After reporting multiple incidents of repeated sexual harassment by a supervisor, an employee alleged the supervisor began a systematic campaign to force the employee to resign. The jury award in this retaliation/wrongful termination complaint was $210,000 for mental anguish, $330,600 in lost income and $1,956,240 in attorneys’ fees.
An employee of a small business convinced the board of directors that he was qualified to step into the role of president of the company, and he was appointed. Under his leadership, the company’s financial position substantially weakened. On behalf of the company, a shareholder sued the board of directors alleging that they used poor judgment and did not act in the best interests of the company when they appointed the new president. The case eventually settled for $1,500,000 and legal fees totaled $300,000.
A retailer advised one of its suppliers that it ought to increase inventory because business was expected to increase significantly. Business did increase for the retailer but it decided to use a different supplier for the increased inventory. The original supplier sued the retailer alleging that he relied on the retailer’s promise of more business and suffered damages as a result of having relied on that promise. The matter was eventually settled for $500,000.

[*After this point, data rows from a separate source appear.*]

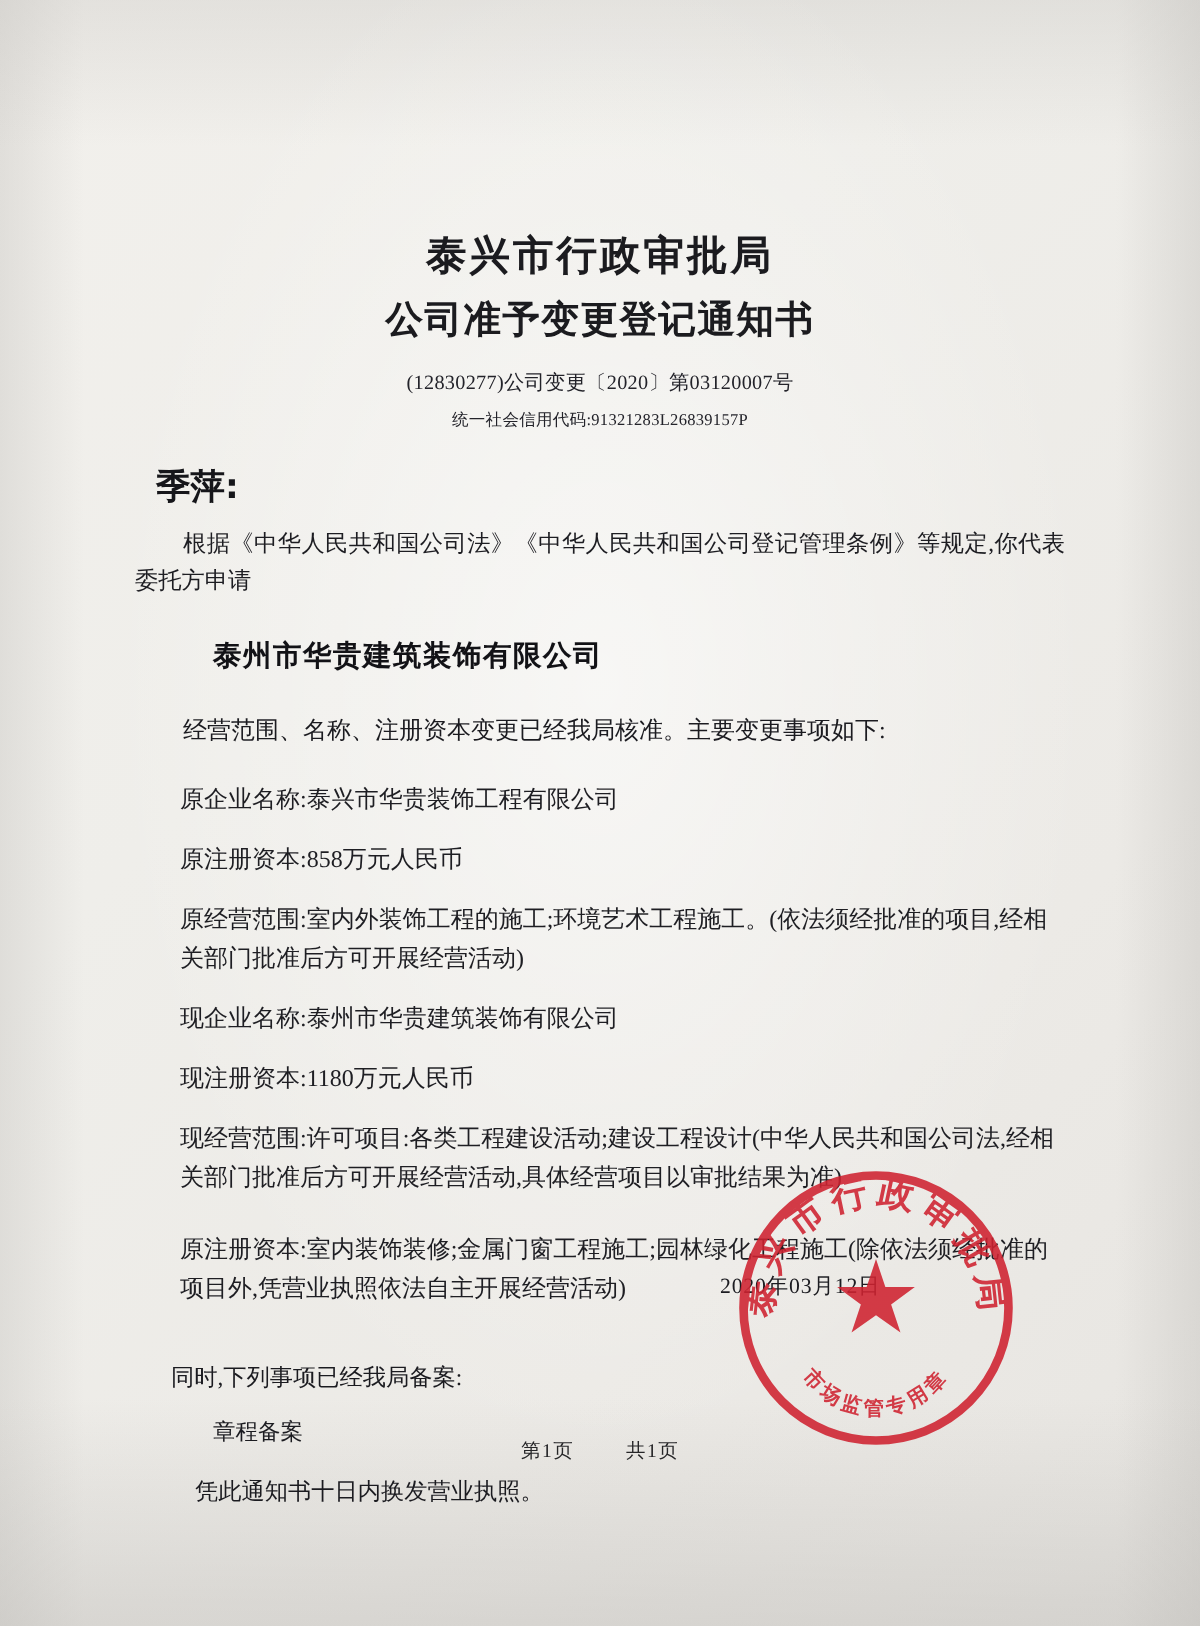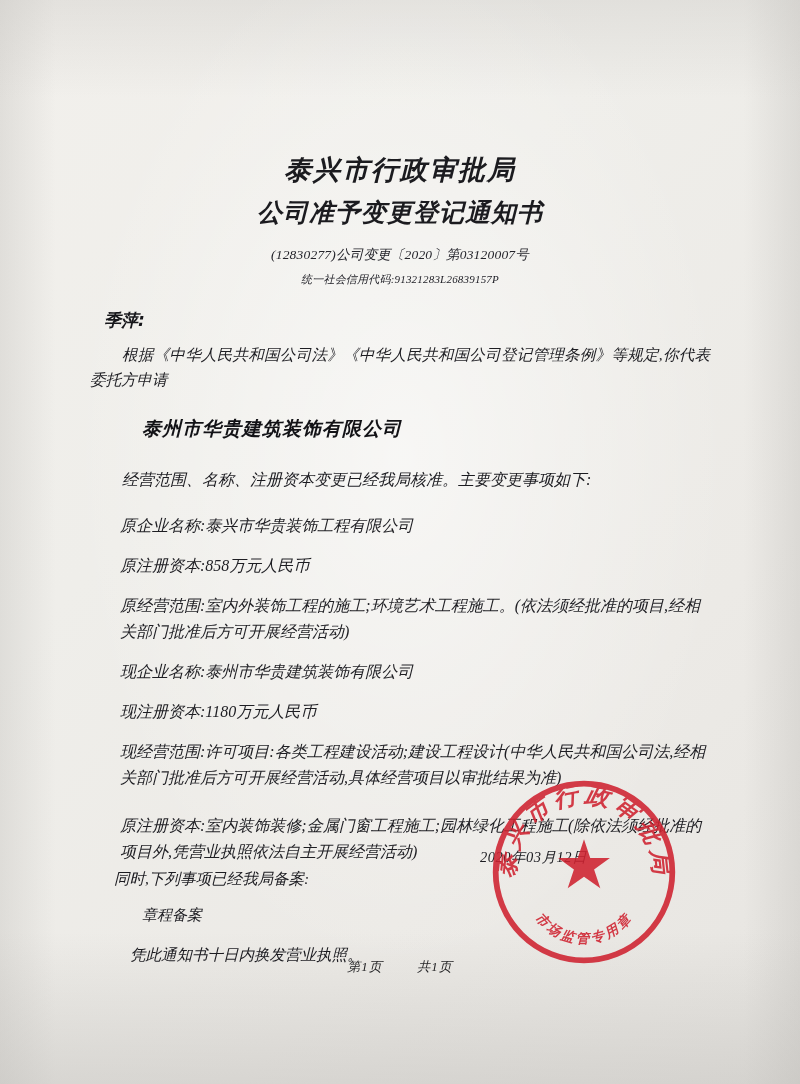--- a/index.html
+++ b/index.html
@@ -20,7 +20,6 @@
     background: linear-gradient(135deg, #f2f0ec 0%, #efeeea 35%, #eceae6 70%, #e7e5e1 100%);
     box-sizing: border-box;
     overflow: hidden;
-    font-style: italic;
   }
   
   .paper-shade {

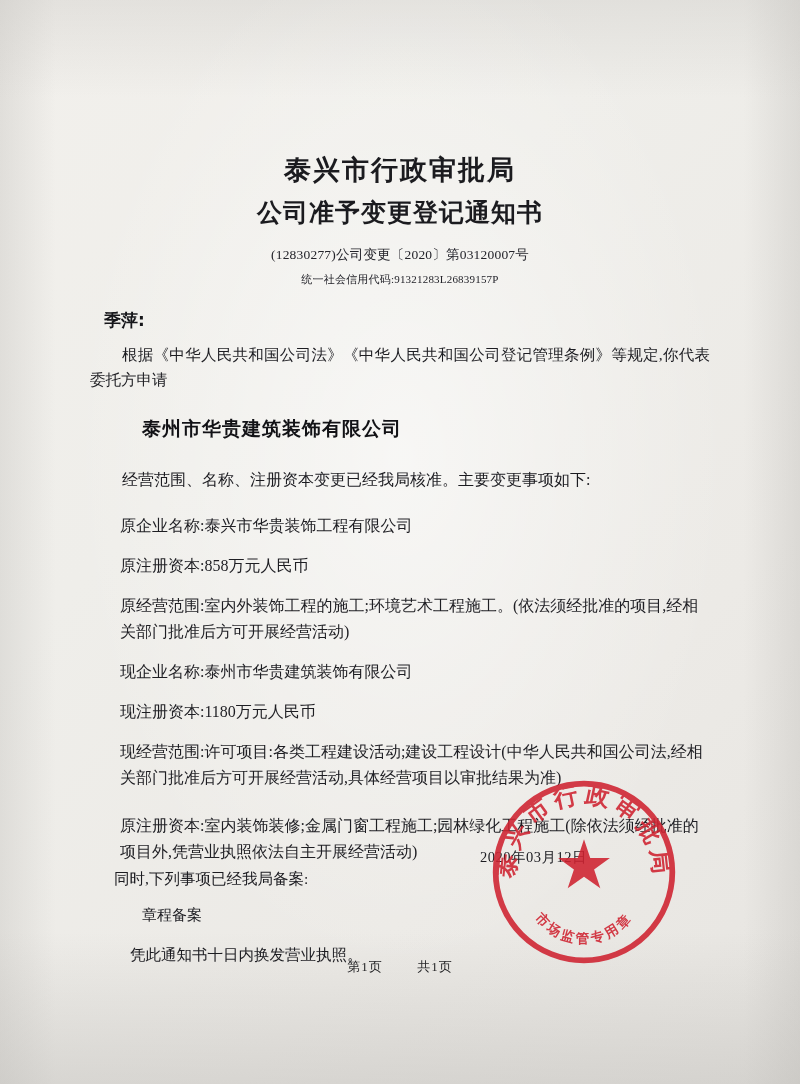--- a/index.html
+++ b/index.html
@@ -70,7 +70,7 @@
     letter-spacing: 0.2px;
   }
   .recipient {
-    font-size: 17px;
+    font-size: 23px;
     font-weight: bold;
     color: #16161a;
     margin-top: 22px;

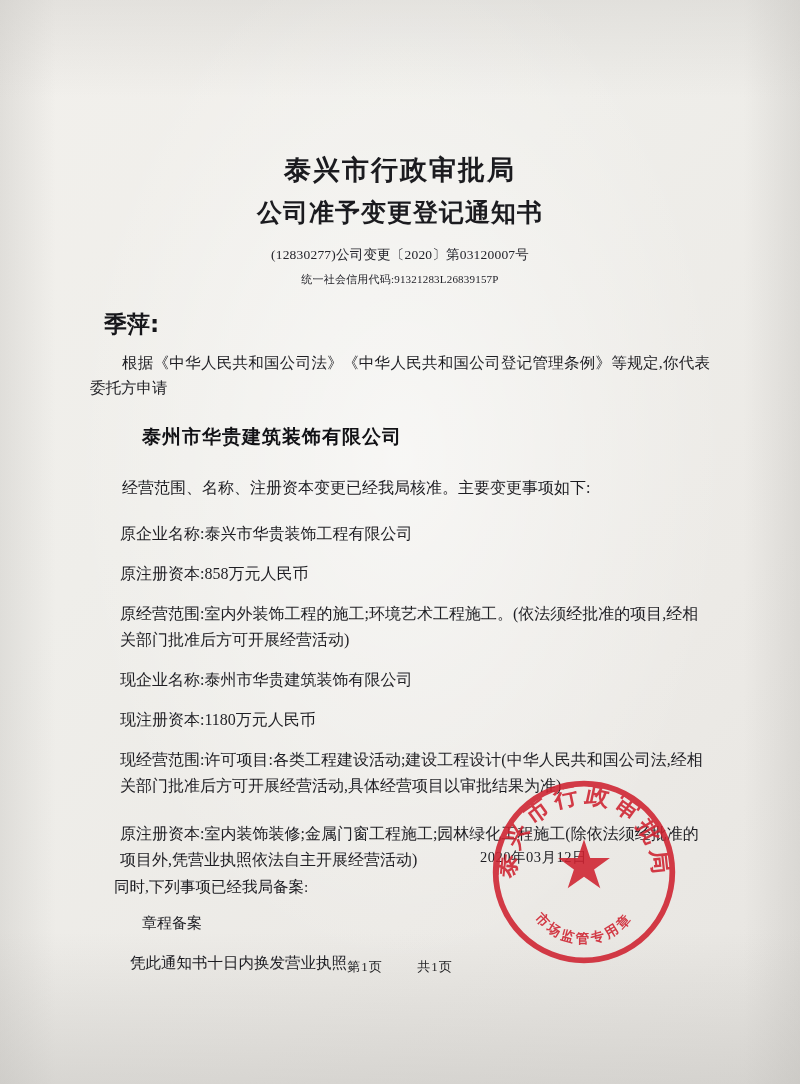--- a/index.html
+++ b/index.html
@@ -123,7 +123,7 @@
   .also {
     font-size: 15.5px;
     color: #1b1b20;
-    margin-top: 5px;
+    margin-top: 36px;
     padding-left: 24px;
   }
   .record-item {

An employee sued a northeastern water treatment company alleging national origin discrimination in violation of Title VII. The plaintiff was awarded a total of $265,000 in damages, comprised of $150,000 in compensatory damages and $115,000 in back pay. In addition, the court awarded attorneys’ fees and interest in the amount of $232,711. The company only had 15 employees.
A jury awarded damages OF $1,000,000 to a terminated employee after she sued a privately owned service company for wrongful termination and breach of employment contract, as well as an implied covenant of good faith and fair dealing. Attorneys’ fees totaled $65,000.
A shareholder derivative action against a wholesaler and its directors alleged breach of fiduciary duty. The plaintiff alleged the directors breached their fiduciary duties and wasted corporate assets in connection with certain business transactions with affiliated companies. The case settled for $1,100,000 and attorneys’ fees amounted to $150,000.
Investors filed a $5 million derivative lawsuit against a private company alleging breach of fiduciary duty. The investors claimed that some of the company’s officers had personal connections to the third party contractor hired to re-tool the company’s assembly line and hired that contractor to further their personal interests, not the interests of the company. Other officers and directors were alleged to have either knowingly colluded with one another, or at least breached their duty of care in undertaking the project without properly investigating the qualifications of the contractor. The suit settled for $1.5 million with an additional $150,000 for attorneys’ fees.
During a press conference the president of a service company stated that the success of his company was due in large part to a competitor’s lack of customer service and inferior product. The competitor filed suit alleging that the president had negligently interfered with business relations. The jury agreed and awarded the competitor $2 million in damages. The attorneys’ fees for this case amounted to $150,000.